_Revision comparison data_
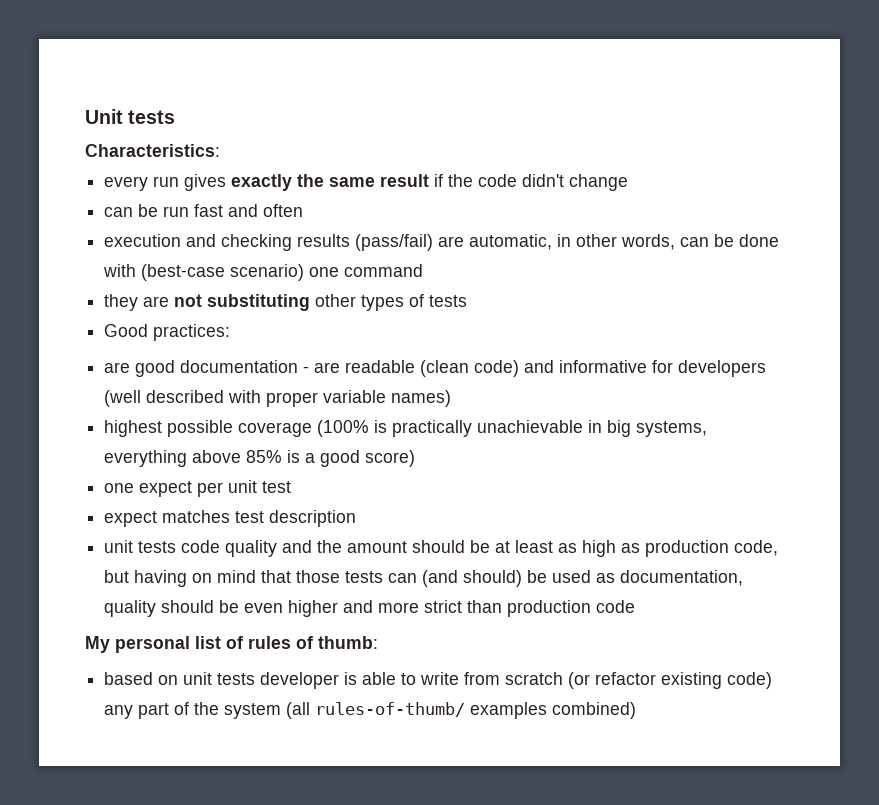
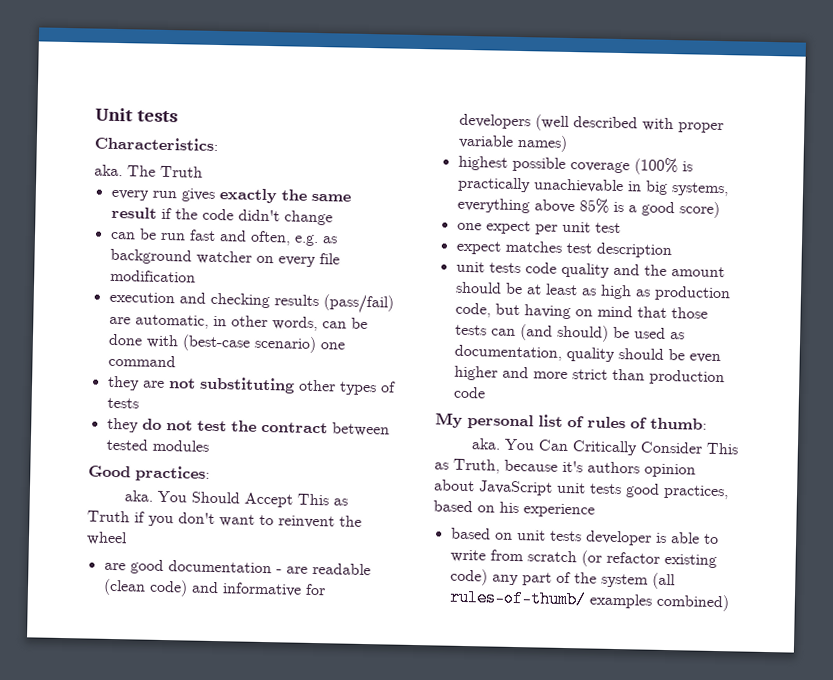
(220, 150) none -> [94,164,203,178] // aka. The Truth
[263,204,304,217] often -> [249,230,338,247] [109,248,340,267] [109,269,196,283] often, e.g. as background watcher on every file modification
[104,324,231,341] Good practices: -> [106,417,390,437] [105,438,209,452] [88,465,210,482] [123,490,348,508] [87,510,362,529] [86,531,128,546] they do not test the contract between tested modules // Good practices: // aka. You Should Accept This as Truth if you don't want to reinvent the wheel
(378, 642) none -> [470,438,739,456] [434,458,696,478] [434,479,729,500] [433,500,595,518] // aka. You Can Critically Consider This as Truth, because it's authors opinion about JavaScript unit tests good practices, based on his experience

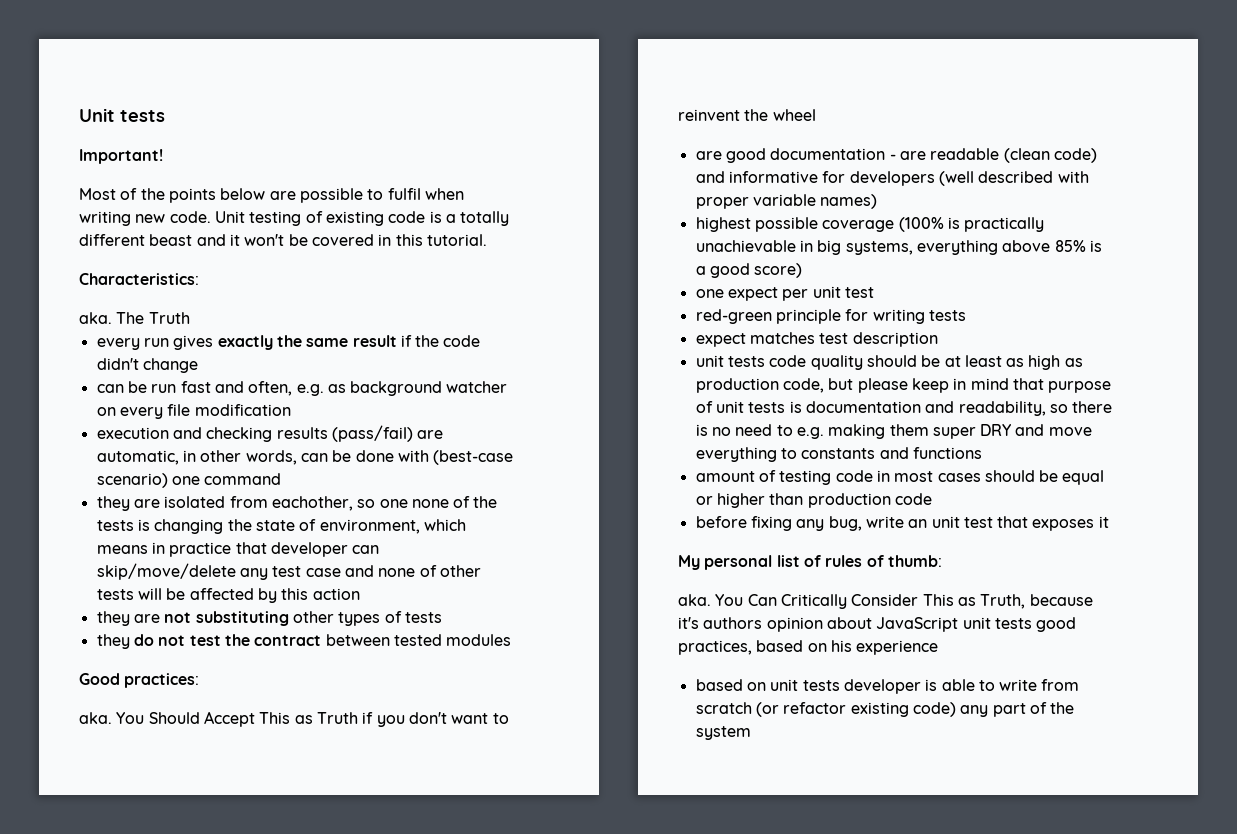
(179, 116) none -> [79,149,163,164] [79,188,464,203] [79,211,510,226] [79,234,487,246] // Important! // Most of the points below are possible to fulfil when writing new code. Unit testing of existing code is a totally different beast and it won't be covered in this tutorial.
(176, 361) none -> [96,496,498,511] [96,519,466,534] [96,542,380,557] [96,563,481,580] [96,588,360,603] // they are isolated from eachother, so one none of the tests is changing the state of environment, which means in practice that developer can skip/move/delete any test case and none of other tests will be affected by this action
(621, 228) none -> [695,309,966,324] // red-green principle for writing tests
[612,263,725,278] and the amount -> (863, 362) none
[523,304,708,320] [454,324,685,342] [453,344,721,364] [453,365,725,386] [452,386,486,399] having on mind that those tests can (and should) be used as documentation, quality should be even higher and more strict than production code -> [857,378,1112,393] [695,401,1113,416] [695,424,1092,439] [695,447,982,462] [695,470,1105,485] [695,493,932,508] [695,516,1109,531] please keep in mind that purpose of unit tests is documentation and readability, so there is no need to e.g. making them super DRY and move everything to constants and functions // amount of testing code in most cases should be equal or higher than production code // before fixing any bug, write an unit test that exposes it
[651,572,676,590] [448,588,729,612] (all rules-of-thumb/ examples combined) -> (751, 733) none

_TASK GOAL_
Go through the entries above and report each line with the string "testing" in it.

_SOLVED EXERCISE_
(179, 116) none -> [79,149,163,164] [79,188,464,203] [79,211,510,226] [79,234,487,246] // Important! // Most of the points below are possible to fulfil when writing new code. Unit testing of existing code is a totally different beast and it won't be covered in this tutorial.
[523,304,708,320] [454,324,685,342] [453,344,721,364] [453,365,725,386] [452,386,486,399] having on mind that those tests can (and should) be used as documentation, quality should be even higher and more strict than production code -> [857,378,1112,393] [695,401,1113,416] [695,424,1092,439] [695,447,982,462] [695,470,1105,485] [695,493,932,508] [695,516,1109,531] please keep in mind that purpose of unit tests is documentation and readability, so there is no need to e.g. making them super DRY and move everything to constants and functions // amount of testing code in most cases should be equal or higher than production code // before fixing any bug, write an unit test that exposes it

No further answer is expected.